Dalam perspektif teori distribusi pendapatan, wakaf dinilai mampu menjadi pendorong kuat bagi pembangunan inklusif yang berorientasi pada keadilan sosial, terutama bila dikelola secara profesional dan terstruktur.
Menurut peneliti muda asal Aceh tersebut, optimalisasi peran wakaf dalam mengurangi ketimpangan ekonomi sangat bergantung pada tiga faktor utama.
Pertama, diperlukan regulasi serta tata kelola yang kuat agar lembaga pengelola wakaf memiliki arah yang jelas dan dapat mempertanggungjawabkan seluruh aktivitasnya secara transparan.
Kedua, profesionalisme nadzir sebagai pengelola wakaf menjadi prasyarat penting untuk memastikan bahwa dana wakaf dapat diproduktifkan secara aman, efektif, dan tepat sasaran.
Ketiga, kolaborasi strategis antara lembaga wakaf dan sektor keuangan formal dinilai sangat menentukan keberhasilan pengembangan wakaf produktif dalam skala yang lebih luas.
“Jika ketiga faktor ini terpenuhi, wakaf bisa menjadi solusi struktural terhadap ketimpangan ekonomi di Indonesia. Ia bukan hanya bantuan jangka pendek, tetapi investasi sosial jangka panjang,” tegasnya
Dalam penelitiannya, Muhammad Putra Aprullah menyampaikan sejumlah rekomendasi strategis untuk memperkuat pengelolaan wakaf di Indonesia. Ia menekankan pentingnya standarisasi tata kelola nadzir dan kewajiban pelaporan keuangan tahunan yang transparan sebagai langkah dasar membangun kepercayaan publik.
Putra juga mendorong integrasi wakaf dengan industri keuangan syariah, terutama melalui fintech dan perbankan syariah, agar pengelolaan wakaf menjadi lebih modern dan efektif. Penguatan literasi wakaf produktif melalui pendidikan dan kampanye nasional turut dianggap penting untuk meningkatkan partisipasi masyarakat.

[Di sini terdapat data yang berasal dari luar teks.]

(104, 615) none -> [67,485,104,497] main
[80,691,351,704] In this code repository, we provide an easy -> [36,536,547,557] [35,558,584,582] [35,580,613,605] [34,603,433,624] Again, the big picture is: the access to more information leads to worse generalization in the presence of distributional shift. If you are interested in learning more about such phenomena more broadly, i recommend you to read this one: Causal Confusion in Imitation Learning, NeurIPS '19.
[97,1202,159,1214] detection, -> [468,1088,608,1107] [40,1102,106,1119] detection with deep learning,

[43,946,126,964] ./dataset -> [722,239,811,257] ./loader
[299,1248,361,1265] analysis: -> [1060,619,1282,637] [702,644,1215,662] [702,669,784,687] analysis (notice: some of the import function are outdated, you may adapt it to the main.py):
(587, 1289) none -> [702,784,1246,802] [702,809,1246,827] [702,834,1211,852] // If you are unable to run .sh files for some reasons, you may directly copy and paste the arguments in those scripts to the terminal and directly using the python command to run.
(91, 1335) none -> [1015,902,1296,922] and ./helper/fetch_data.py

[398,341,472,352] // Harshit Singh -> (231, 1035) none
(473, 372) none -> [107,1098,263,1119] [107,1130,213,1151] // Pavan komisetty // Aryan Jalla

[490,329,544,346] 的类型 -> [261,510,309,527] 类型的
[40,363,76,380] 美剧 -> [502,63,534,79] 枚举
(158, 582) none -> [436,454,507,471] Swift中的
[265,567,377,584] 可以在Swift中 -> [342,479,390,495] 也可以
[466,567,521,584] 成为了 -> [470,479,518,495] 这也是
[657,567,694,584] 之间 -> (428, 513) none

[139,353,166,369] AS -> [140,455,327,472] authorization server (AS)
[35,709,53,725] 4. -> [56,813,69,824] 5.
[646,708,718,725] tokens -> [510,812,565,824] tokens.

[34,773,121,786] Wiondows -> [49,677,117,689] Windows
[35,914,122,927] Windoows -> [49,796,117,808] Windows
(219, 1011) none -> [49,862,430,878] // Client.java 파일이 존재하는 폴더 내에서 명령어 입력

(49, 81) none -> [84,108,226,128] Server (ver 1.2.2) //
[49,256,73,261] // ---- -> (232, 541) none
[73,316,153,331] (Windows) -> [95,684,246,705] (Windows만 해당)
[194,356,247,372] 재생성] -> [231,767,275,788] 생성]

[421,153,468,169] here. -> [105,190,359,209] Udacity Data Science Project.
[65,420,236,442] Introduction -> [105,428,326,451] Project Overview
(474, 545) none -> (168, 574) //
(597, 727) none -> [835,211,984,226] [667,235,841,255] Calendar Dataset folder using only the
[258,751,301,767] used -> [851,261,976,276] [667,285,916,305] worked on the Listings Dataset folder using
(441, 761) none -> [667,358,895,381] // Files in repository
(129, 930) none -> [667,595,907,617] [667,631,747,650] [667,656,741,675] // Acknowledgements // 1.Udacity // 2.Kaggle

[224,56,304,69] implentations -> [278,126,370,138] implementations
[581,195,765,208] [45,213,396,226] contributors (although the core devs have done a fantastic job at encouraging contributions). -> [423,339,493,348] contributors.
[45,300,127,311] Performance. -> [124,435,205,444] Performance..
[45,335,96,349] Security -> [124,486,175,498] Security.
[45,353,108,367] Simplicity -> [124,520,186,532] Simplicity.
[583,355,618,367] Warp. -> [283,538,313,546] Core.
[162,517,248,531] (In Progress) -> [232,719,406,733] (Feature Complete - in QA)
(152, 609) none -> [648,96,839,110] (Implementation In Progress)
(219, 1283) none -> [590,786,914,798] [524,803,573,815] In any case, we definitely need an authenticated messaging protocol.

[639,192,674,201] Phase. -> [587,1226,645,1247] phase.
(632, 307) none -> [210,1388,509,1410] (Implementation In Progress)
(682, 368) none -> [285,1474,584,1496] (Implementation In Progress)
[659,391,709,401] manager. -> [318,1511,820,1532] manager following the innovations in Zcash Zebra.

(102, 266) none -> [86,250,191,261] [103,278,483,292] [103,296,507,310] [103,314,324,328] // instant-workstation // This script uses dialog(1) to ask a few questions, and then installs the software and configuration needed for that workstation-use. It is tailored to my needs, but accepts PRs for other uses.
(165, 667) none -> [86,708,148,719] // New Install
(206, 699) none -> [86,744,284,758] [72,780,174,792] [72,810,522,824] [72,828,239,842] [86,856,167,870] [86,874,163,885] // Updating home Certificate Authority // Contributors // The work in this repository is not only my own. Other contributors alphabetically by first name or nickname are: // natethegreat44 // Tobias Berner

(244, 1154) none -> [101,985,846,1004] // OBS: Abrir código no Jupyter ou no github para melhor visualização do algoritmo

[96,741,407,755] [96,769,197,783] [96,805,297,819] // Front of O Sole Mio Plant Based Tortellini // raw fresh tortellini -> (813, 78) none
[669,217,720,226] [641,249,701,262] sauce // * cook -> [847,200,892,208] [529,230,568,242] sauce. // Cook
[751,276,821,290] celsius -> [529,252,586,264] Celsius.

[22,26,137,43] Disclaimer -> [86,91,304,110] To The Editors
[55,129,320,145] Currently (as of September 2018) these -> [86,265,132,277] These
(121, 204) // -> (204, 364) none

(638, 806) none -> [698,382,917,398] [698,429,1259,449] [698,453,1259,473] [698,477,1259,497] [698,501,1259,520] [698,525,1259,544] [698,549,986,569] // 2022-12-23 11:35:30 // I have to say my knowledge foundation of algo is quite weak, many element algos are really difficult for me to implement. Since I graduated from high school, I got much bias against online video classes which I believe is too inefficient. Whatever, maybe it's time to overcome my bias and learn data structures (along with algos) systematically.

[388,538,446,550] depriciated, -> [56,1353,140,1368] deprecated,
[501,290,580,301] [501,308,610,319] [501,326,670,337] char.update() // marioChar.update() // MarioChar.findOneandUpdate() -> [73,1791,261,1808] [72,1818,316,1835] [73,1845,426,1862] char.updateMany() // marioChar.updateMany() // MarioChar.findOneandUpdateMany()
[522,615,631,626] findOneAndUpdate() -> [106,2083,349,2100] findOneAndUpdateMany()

Selain itu, ia merekomendasikan perluasan model inovatif seperti Cash Waqf Linked Sukuk (CWLS) ke sektor pendidikan, kesehatan, dan pemukiman guna memaksimalkan dampak sosial-ekonomi wakaf. Menurutnya, langkah-langkah ini menjadi fondasi penting untuk menjadikan wakaf sebagai instrumen ekonomi yang inklusif dan berkelanjutan.